In contrast, securing a container is easier:
- Ensure you don’t run the container in privileged mode.
- Run the process(es) as a regular user, not root.
- Ensure filesystem permissions are as restrictive as possible.
- Use scanners to identify vulnerabilities when building the image.
There are still runtime security aspects related to running containers, but they are usually easier to handle and implement than for VMs.

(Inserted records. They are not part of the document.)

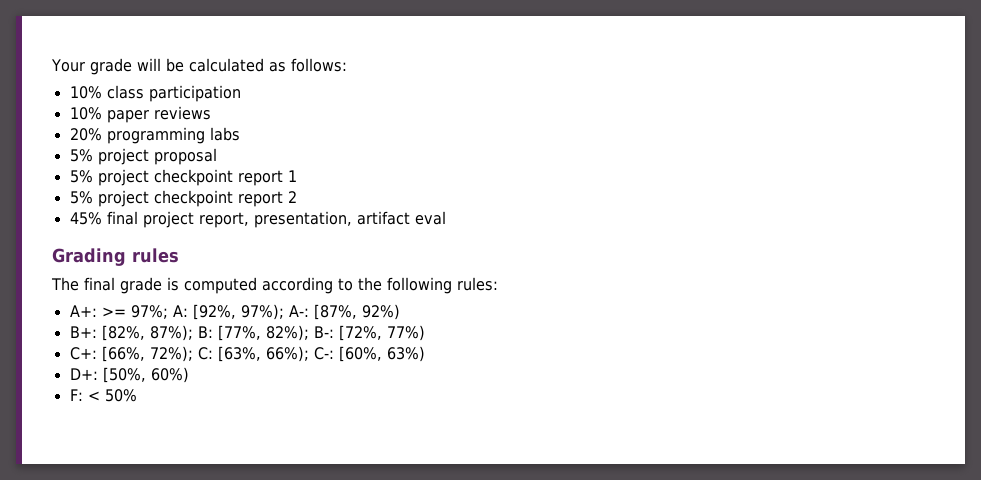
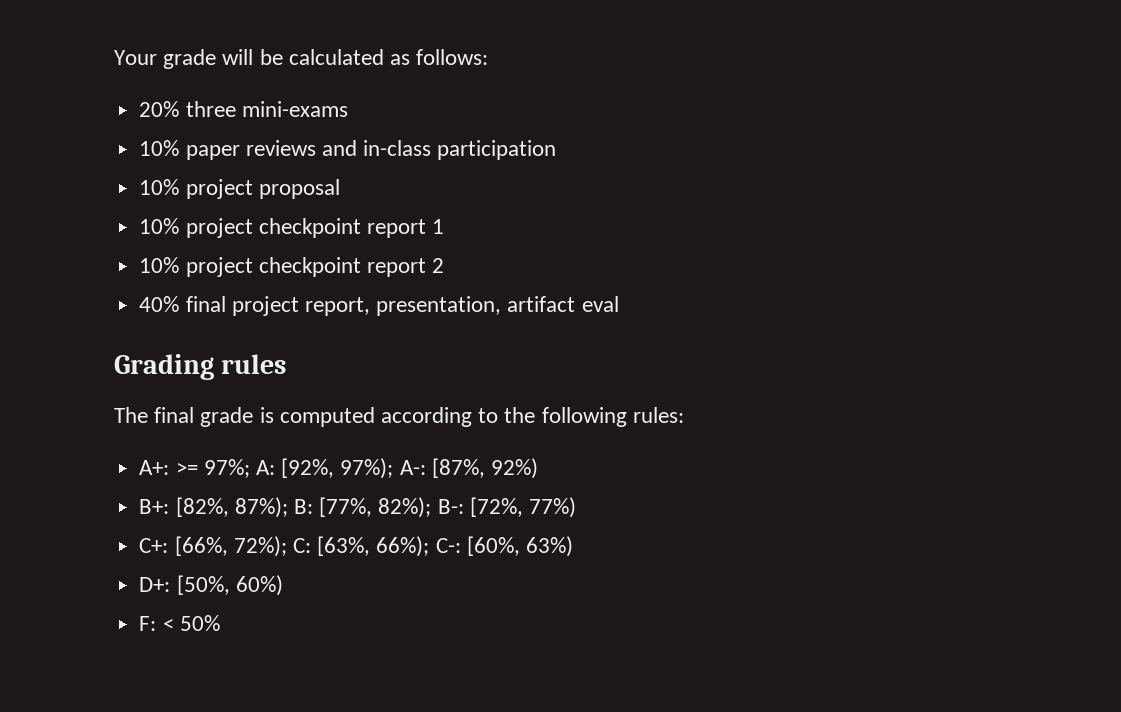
- 10% class participation
+ 20% three mini-exams
- 10% paper reviews
- 20% programming labs
- 5% project proposal
+ 10% paper reviews and in-class participation
+ 10% project proposal
- 5% project checkpoint report 1
+ 10% project checkpoint report 1
- 5% project checkpoint report 2
+ 10% project checkpoint report 2
- 45% final project report, presentation, artifact eval
+ 40% final project report, presentation, artifact eval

In both cases, all the steps described for securing the host OS in the VM case above also apply to the host OS that will run the VMs/containers.
CrowdStrike can provide you with various solutions to protect your workloads from viruses and other malicious software, as well as network attacks.
The difference between VMs and containers is quite easy to understand at a technical level. The contrast between them becomes more apparent and interesting when looking at the use cases relevant to each.
Since Docker has been created, the use of containers has steadily increased. They are nimble and enforce immutability. Plus, combined with a powerful orchestrator such as Kubernetes, they have significant advantages over VMs. This is why containers are slowly taking over, although some organizations will continue to use traditional VMs for a long time.